— Вожди вы или нет? — спросил Зверобой с величественным видом. — Вожди ли вы? Или минги послали ко мне безыменных воинов по такому делу? Если так, то чем скорее вы поплывете обратно, тем раньше здесь появится воин, с которым я могу говорить.
— Хуг! — воскликнул старший индеец, обводя огненным взором «замок» и все находившееся поблизости от него. — Мой брат очень горд, но мое имя Расщепленный Дуб, и оно заставляет бледнеть делаваров.
— Быть может, это правда, Расщепленный Дуб, а быть может, и ложь, но я вряд ли побледнею, поскольку и так родился бледным. Но что тебе здесь понадобилось и зачем к легким челнокам из коры ты подплыл на бревнах, которые даже не выдолблены?
— Ирокезы не утки, чтобы гулять по воде. Пусть бледнолицые дадут им челнок, и они приплывут в челноке.
— Неплохо придумано, но только с нами это не пройдет. Здесь только четыре челнока, и так как нас тоже четверо, то это как раз составляет по челноку на брата. Впрочем, спасибо за предложение, хотя мы просим разрешения отклонить его. Добро пожаловать, ирокез, на твоих бревнах!
— Благодарю! Юный бледнолицый воин уже заслужил какое-нибудь имя? Как вожди называют его?

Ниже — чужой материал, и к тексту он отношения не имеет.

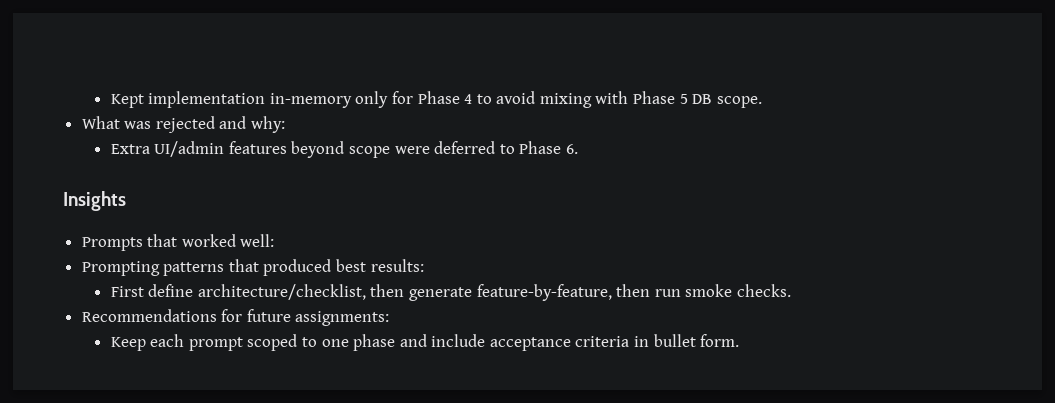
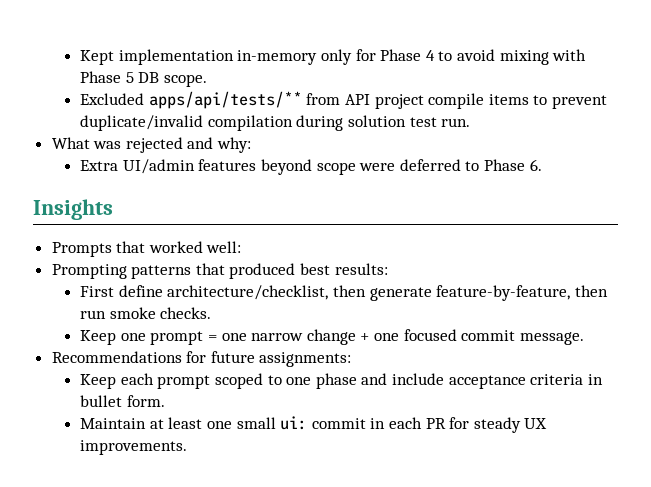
+ Excluded apps/api/tests/** from API project compile items to prevent duplicate/invalid compilation during solution test run.
+ Keep one prompt = one narrow change + one focused commit message.
+ Maintain at least one small ui: commit in each PR for steady UX improvements.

Один миг Зверобой колебался, но вдруг приступ человеческой слабости овладел им. Он улыбнулся, пробормотал что-то сквозь зубы, затем гордо выпрямился и сказал:
— Минг, подобно всем, кто молод и деятелен, я был известен под разными именами в различные времена. Один из ваших воинов, чей дух вчера утром отправился к предкам в места, богатые дичью, сказал, что я достоин носить имя Соколиный Глаз. И это потому, что зрение мое оказалось острее, чем у него, когда между нами решался вопрос о жизни и смерти.
Чингачгук, внимательно следивший за всем происходящим, услышал это и понял мимолетную слабость своего друга. При первом удобном случае он расспросил его более подробно. Когда молодой охотник признался ему во всем, индейский вождь счел своим долгом передать его рассказ родному племени, и с той поры Зверобой получил новое прозвище. Однако, поскольку это случилось позже, мы будем продолжать называть молодого охотника тем прозвищем, под которым он был впервые представлен читателю.
Ирокез был изумлен словами бледнолицего. Он знал о смерти своего товарища и без труда понял намек. Легкий крик изумления вырвался у дикого сына лесов. Затем последовала любезная улыбка и плавный жест рукой, который сделал бы честь даже азиатскому дипломату. Оба ирокеза обменялись вполголоса несколькими словами и затем перешли на тот конец плота, который был ближе к платформе.
— Мой брат Соколиный Глаз послал гуронам предложение, — продолжал Расщепленный Дуб, — и это радует их сердца. Они слышали, что у него есть изображения зверей с двумя хвостами. Не покажет ли он их своим друзьям?
— Правильнее было бы сказать — врагам, — возразил Зверобой. — Слово — только пустой звук, и никакого вреда от него быть не может. Вот одно из этих изображений. Я переброшу его тебе, полагаясь на твою честность. Если ты не вернешь мне его, нас рассудит карабин.
Ирокез, видимо, согласился на это условие. Тогда Зверобой встал, собираясь перебросить одного из слонов на плот. Обе стороны постарались принять все необходимые предосторожности, чтобы фигурка не упала в воду. Частое упражнение делает людей весьма искусными в такого рода делах, и маленькая игрушка из слоновой кости благополучно перешла из рук в руки. Затем на плоту произошла занятная сцена. Удивление и восторг снова одержали верх над индейской невозмутимостью; два угрюмых старых воина высказывали свое восхищение более откровенно, чем мальчик. Он умел обуздывать свои чувства — в этом сказывалась недавняя выучка, тогда как взрослые мужчины с прочно установленной репутацией не стыдились выражать свой восторг. В течение нескольких минут они, казалось, забыли обо всем на свете — так заинтересовали их драгоценный материал, тонкость работы и необычайный внешний вид животного. Из всего, что можно видеть в американских лесах, длинная губа оленя, быть может, всего больше напоминает хобот слона, но это сходство было явно недостаточно, чтобы сделать для индейцев менее поразительной диковинную наружность неведомого зверя. Поэтому, чем дольше рассматривали они шахматную фигурку, тем сильнее изумлялись. Эти дети лесов отнюдь не сочли сооружение, возвышавшееся на спине слона, неотъемлемой частью животного. Они были хорошо знакомы с лошадьми, вьючными волами и видели в Канаде крепостные башни. Поэтому ноша слона нисколько не удивила их. Однако они, естественно, предположили, будто фигурка изображает животное, способное таскать на спине целый форт, и потому изумление их еще более усилилось.